Mas depois conseguiu algumas conquistas face a isso, ganhou prémios, foi quase nomeado aos Óscares. Isso resultou como uma vitória?

Claro que tudo isso foi bom mas não fez com que o mercado mudasse e o mercado é muito conservador, as decisões são sempre muito previsíveis. O melhor mesmo foi depois dos prémios, as reacções à saída das salas, foram essas reacções que levaram o filme a este nível. E houve outro problema. É que muita gente entendeu este filme como uma crítica especialmente apontada à sociedade húngara e isso não foi muito bem aceite junto de algumas pessoas. O que muitos não entendem é que é uma crítica geral. Ainda que seja óbvio que na Hungria as coisas não estão bem, mas sou o primeiro a não ter prazer nenhum em reconhecer isso. E é claro que a ideia geral do filme foi compreendida por todos, independentemente do país.

E qual é a situação particular da Hungria?

Os últimos anos foram muito difíceis. Primeiro por causa da crise económica, claro. E um medo geral de existir, receio em relação ao futuro. A crise económica pode estar a passar, ou a começar a passar, mas há uma crise moral instalada e essa é ainda mais difícil de resolver. Há cada vez mais um sentimento nacionalista, há cada vez menos liberdade, os políticos são populistas… é difícil encontrar um compromisso entre tudo isto.

E enquanto artista…

Enquanto artista não quero fazer política mas tenho de criticar a sociedade, tenho de criar diálogo em volta dos problemas. E sei que a Hungria é só mais um exemplo daquilo que a Europa é hoje.

Portanto, com este filme há uma vontade deliberada de tentar mudar as ideias de quem vê o filme?

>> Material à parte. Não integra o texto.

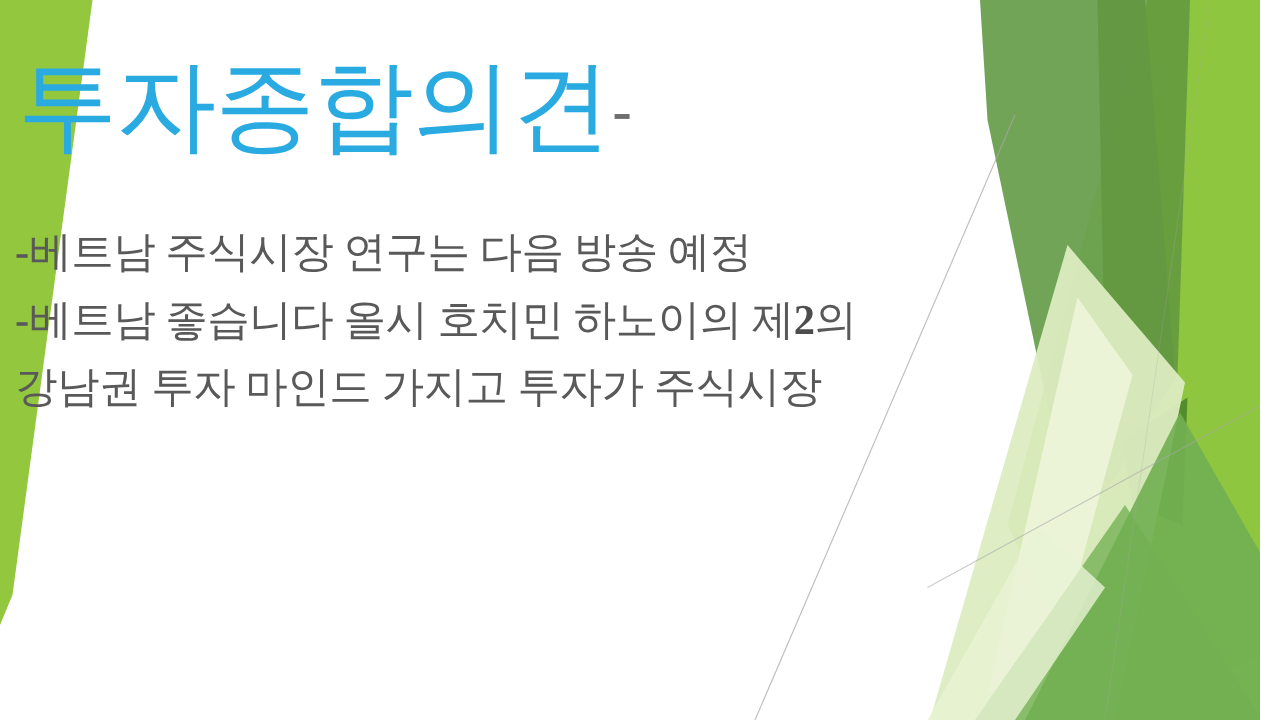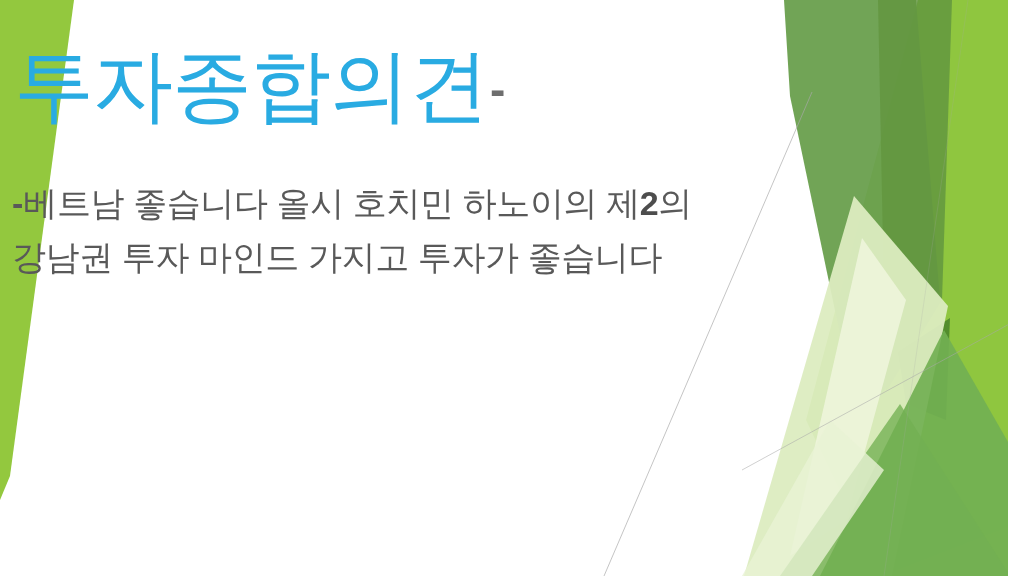--- a/index.html
+++ b/index.html
@@ -18,6 +18,7 @@
     height: 576px;
     overflow: hidden;
     background: #ffffff;
+    font-family: Liberation Serif, serif;
   }
 
   

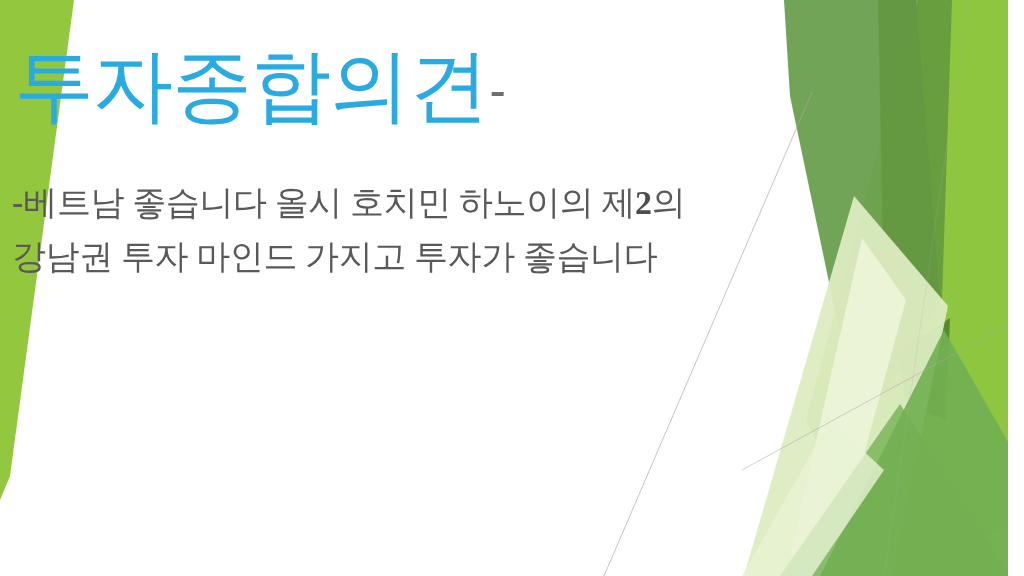--- a/index.html
+++ b/index.html
@@ -130,6 +130,7 @@
 
     <div id="body-block">
 
+      <div class="body-line"><span class="bullet-dash">-</span><span>베트남 주식시장 연구는 다음 방송 예정</span></div>
 
       <div class="body-line"><span class="bullet-dash">-</span><span>베트남 좋습니다 올시 호치민 하노이의 제</span><span class="num-emph">2</span><span>의</span></div>
 

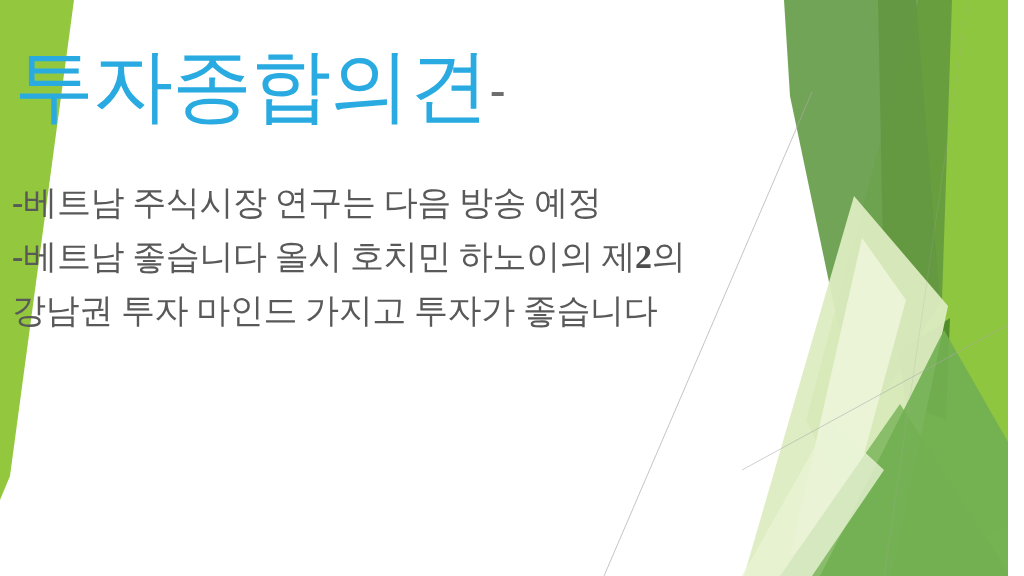--- a/index.html
+++ b/index.html
@@ -134,7 +134,7 @@
 
       <div class="body-line"><span class="bullet-dash">-</span><span>베트남 좋습니다 올시 호치민 하노이의 제</span><span class="num-emph">2</span><span>의</span></div>
 
-      <div class="body-line"><span>강남권 투자 마인드 가지고 투자가 좋습니다</span></div>
+      <div class="body-line"><span>강남권 투자 마인드 가지고 투자가 주식시장</span></div>
 
     </div>
   </div>

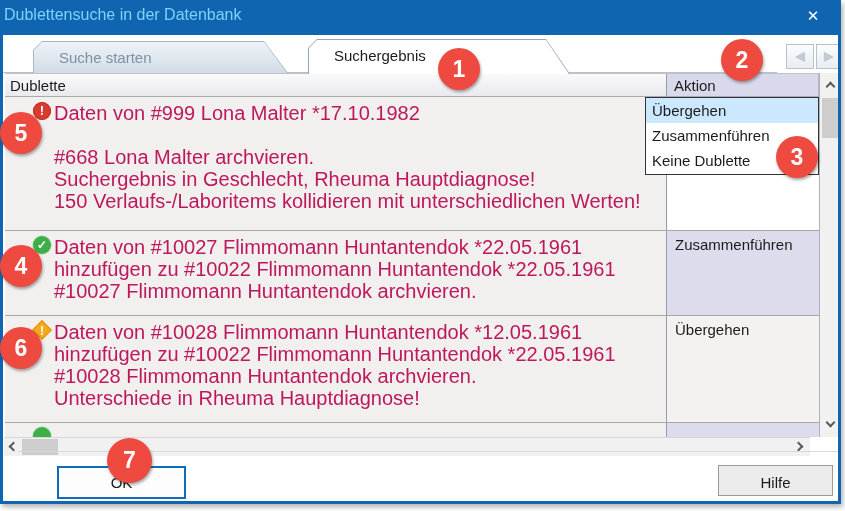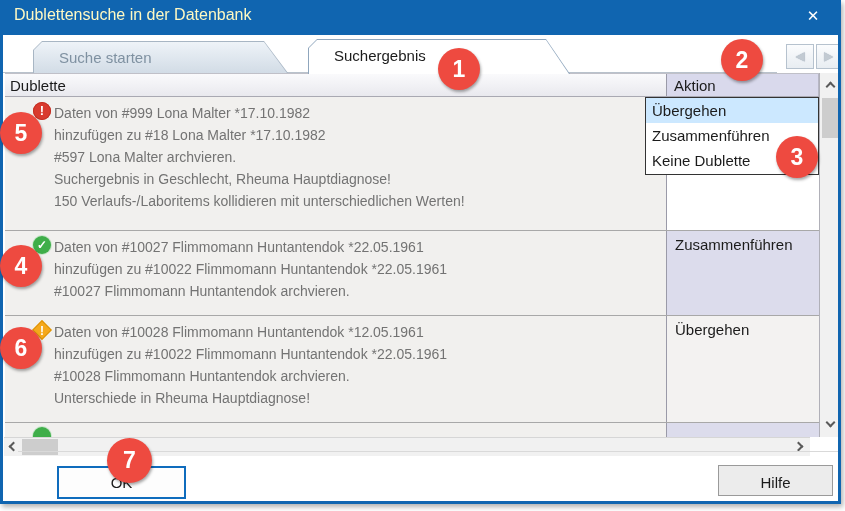--- a/index.html
+++ b/index.html
@@ -16,7 +16,7 @@
   
   .titlebar { position:absolute; left:0; top:0; width:841px; height:35px;
     background:#1065b0; color:#fff; z-index:2; }
-  .title { position:absolute; left:14px; top:6px; font-size:16px; color:#fef9c3; }
+  .title { position:absolute; left:4px; top:6px; font-size:16px; color:#7dd3fc; }
   .close-btn { position:absolute; right:6px; top:0; width:44px; height:32px;
     color:#fff; font-size:15px; text-align:center; line-height:32px; cursor:pointer; }
 

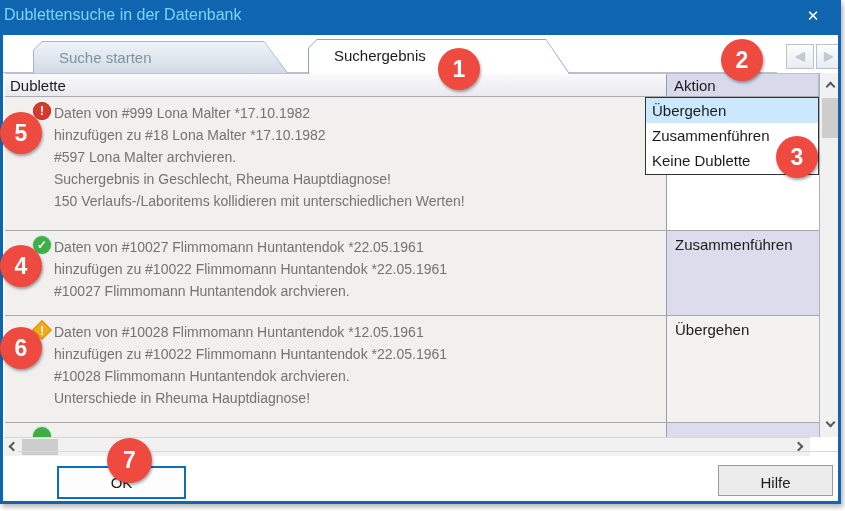--- a/index.html
+++ b/index.html
@@ -60,8 +60,8 @@
   .row-r2 { top:231px; height:85px; }
   .row-r3 { top:316px; height:107px; }
   .row-r4 { top:423px; height:14px; border-bottom:none; }
-  .rline { position:absolute; left:49px; height:22px; font-size:14px;
-    line-height:22px; color:#737373; white-space:nowrap; }
+  .rline { position:absolute; left:49px; height:22px; font-size:20px;
+    line-height:22px; color:#be185d; white-space:nowrap; }
   .action-cell { position:absolute; left:661px; top:0; bottom:0; width:153px;
     border-left:1px solid #9a9aa8; font-size:15px; color:#1b1b1b; }
   .action-cell .atext { position:absolute; left:8px; top:5px; }

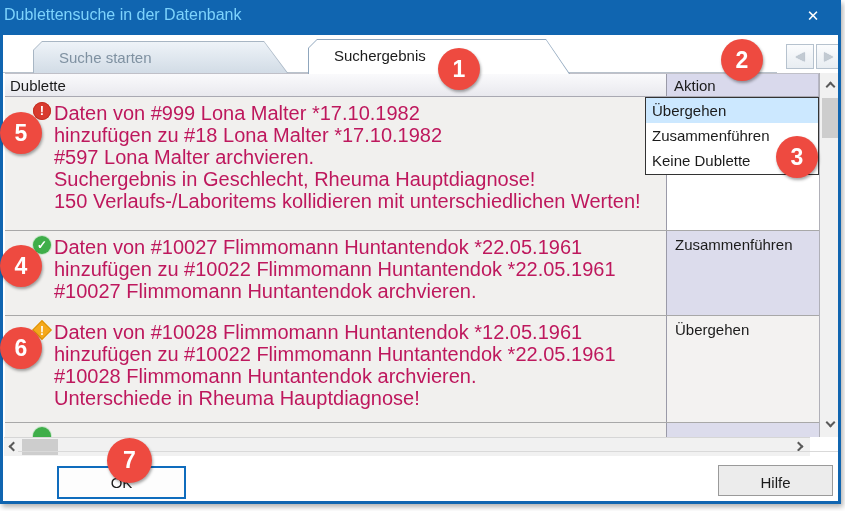--- a/index.html
+++ b/index.html
@@ -175,7 +175,6 @@
         <span>!</span>
       </div>
     <div class="rline" style="top:5px">Daten von #999 Lona Malter *17.10.1982</div>
-    <div class="rline" style="top:27px">hinzufügen zu #18 Lona Malter *17.10.1982</div>
     <div class="rline" style="top:49px">#597 Lona Malter archvieren.</div>
     <div class="rline" style="top:71px">Suchergebnis in Geschlecht, Rheuma Hauptdiagnose!</div>
     <div class="rline" style="top:93px">150 Verlaufs-/Laboritems kollidieren mit unterschiedlichen Werten!</div>

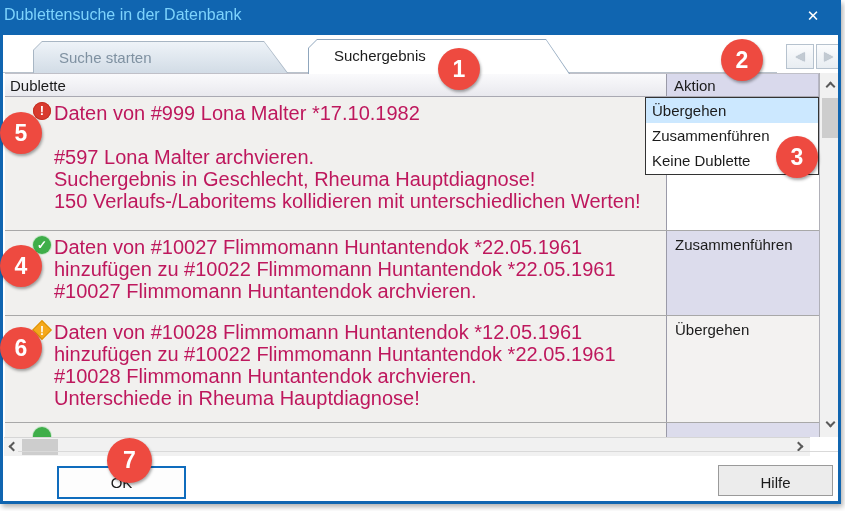--- a/index.html
+++ b/index.html
@@ -175,7 +175,7 @@
         <span>!</span>
       </div>
     <div class="rline" style="top:5px">Daten von #999 Lona Malter *17.10.1982</div>
-    <div class="rline" style="top:49px">#597 Lona Malter archvieren.</div>
+    <div class="rline" style="top:49px">#668 Lona Malter archvieren.</div>
     <div class="rline" style="top:71px">Suchergebnis in Geschlecht, Rheuma Hauptdiagnose!</div>
     <div class="rline" style="top:93px">150 Verlaufs-/Laboritems kollidieren mit unterschiedlichen Werten!</div>
     <div class="action-cell ac-white"></div>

Claro. Se não acreditasse na possibilidade da mudança nem me metia nisto. E faço isto porque lembro-me de sentir esse tipo de efeito quando era miúdo e ia ao cinema. O mundo não é o mesmo quando saímos da sala de cinema. A arte pode mudar, a arte deve mudar, não nos podemos esquecer. O cinema húngaro é um bom exemplo disso.

Um exemplo com tradição mas também com renovado impulso, é assim que o vê?

Também. O cinema húngaro tem uma tradição e uma história muito grande, seja através de realizadores que saíram para Hollywood seja com os que fizeram os filmes a partir de dentro do país, ao longo de todas as transformações sociais e políticas ocorridas. O que aconteceu entretanto foi um período em que a corrupção minou a produção cinematográfica. Isso está finalmente a desaparecer e há uma nova estabilidade que promove mais e melhor criatividade.

Ainda que este filme não seja necessariamente sobre os animais em questão, filmes com ou sobre animais fazem parte das suas influências?

Não, de todo, nunca fizeram. Aliás, em vários filmes que fiz anteriormente tinha cenas com animais e acabei sempre por eliminá-las, nunca foi a minha cena. Tenho algum gosto por filme com monstros, “Alien”  ou “Godzilla”, mas acho que o que sempre me fascinou nesses casos é o nosso medo comum enquanto espécie, os terrores que todos temos e como é que os gerimos.

Esse medo comum, pode fazer às pessoas ou que faz aos cães neste filme, à revolta e a uma tomada de posição mais violenta?

Mais tarde ou mais cedo sim, se tudo continuar como está. Até porque estes cães aparecem no filme com um lado humano muito forte e esse lado que os leva a fazerem o que fazem.

Tem um cão?

Cresci com cães, mas agora não tenho nenhum… a não ser 300, vá, parece-me um bom número?